### Task
Among the entries below, find the line with "text: 34-35 ->" and the line with "html: <div>M14</div> ->". Return exactly those lines and every line between them, but no pictures.

### Extracted material
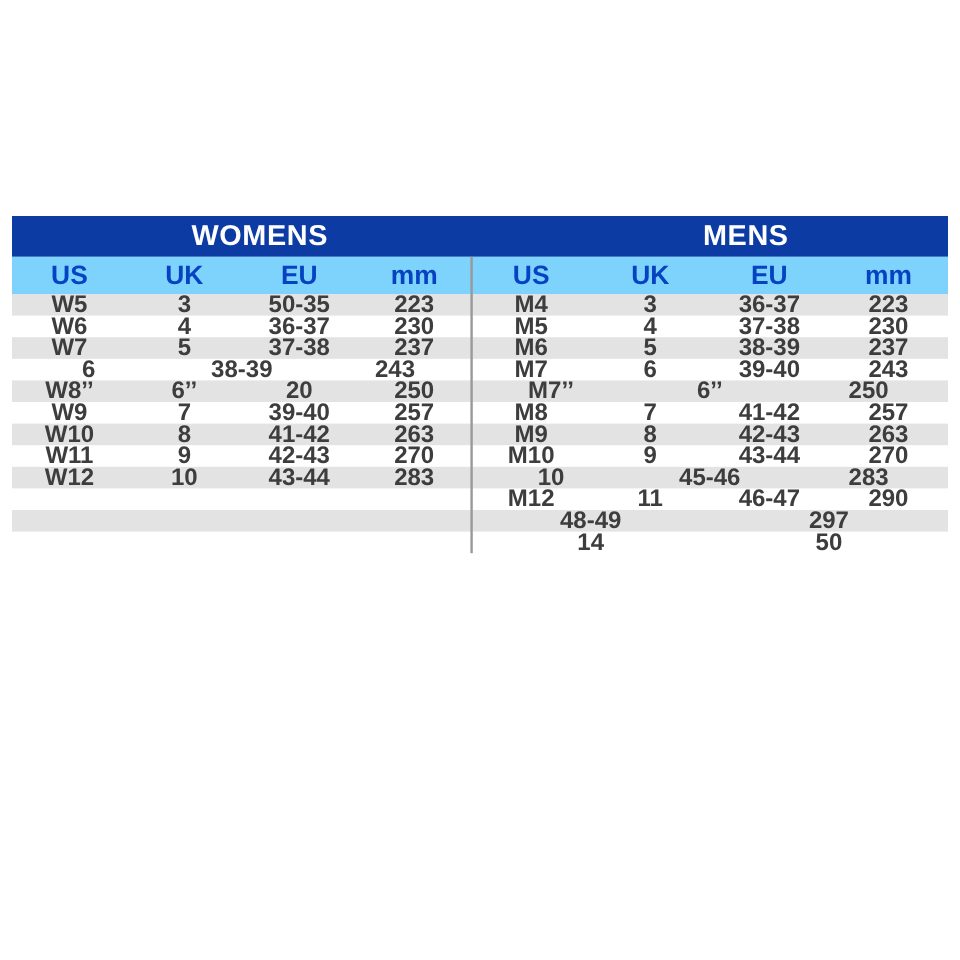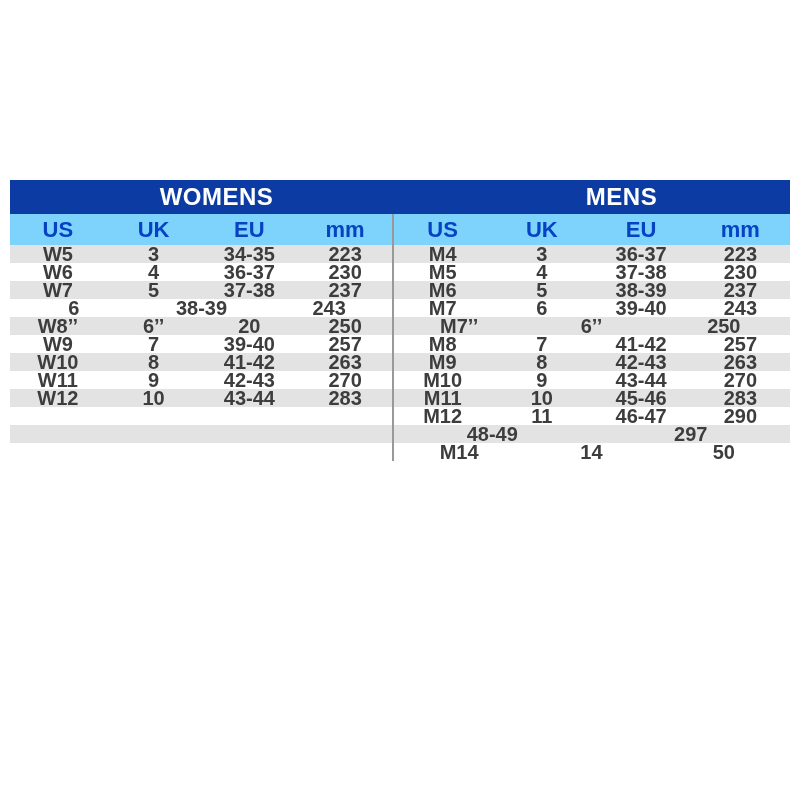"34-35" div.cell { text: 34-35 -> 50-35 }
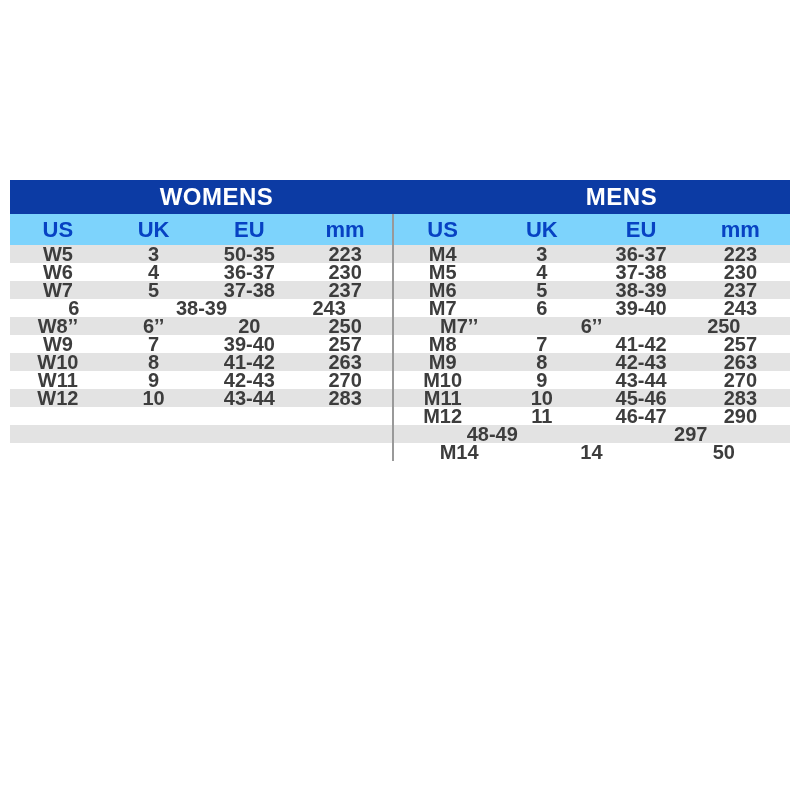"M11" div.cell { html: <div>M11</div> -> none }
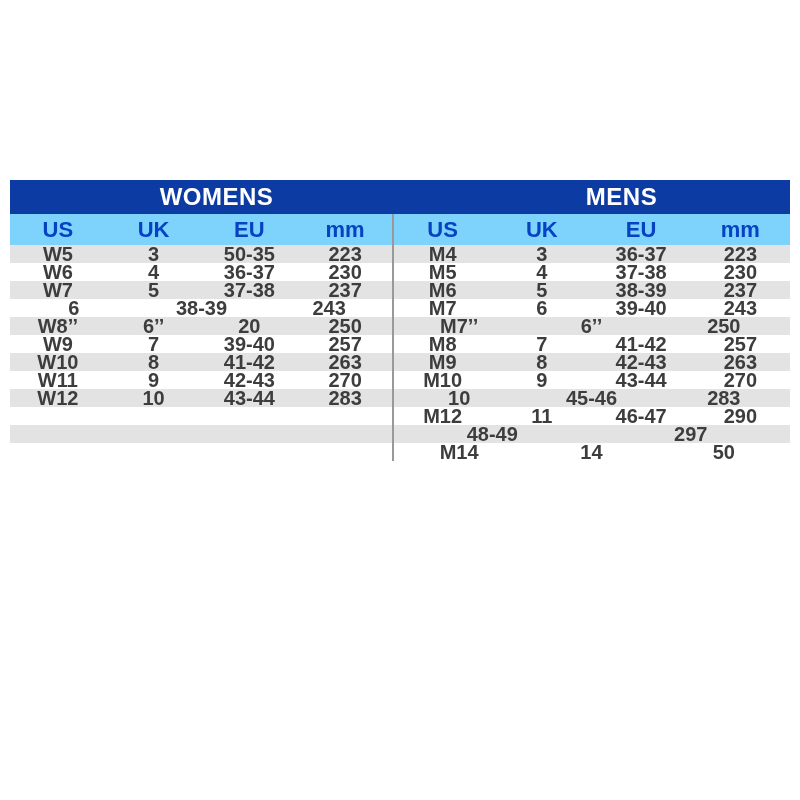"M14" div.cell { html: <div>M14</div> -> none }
==
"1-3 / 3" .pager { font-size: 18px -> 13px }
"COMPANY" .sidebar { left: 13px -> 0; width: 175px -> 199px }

### Reply to the exercise
"34-35" div.cell { text: 34-35 -> 50-35 }
"M11" div.cell { html: <div>M11</div> -> none }
"M14" div.cell { html: <div>M14</div> -> none }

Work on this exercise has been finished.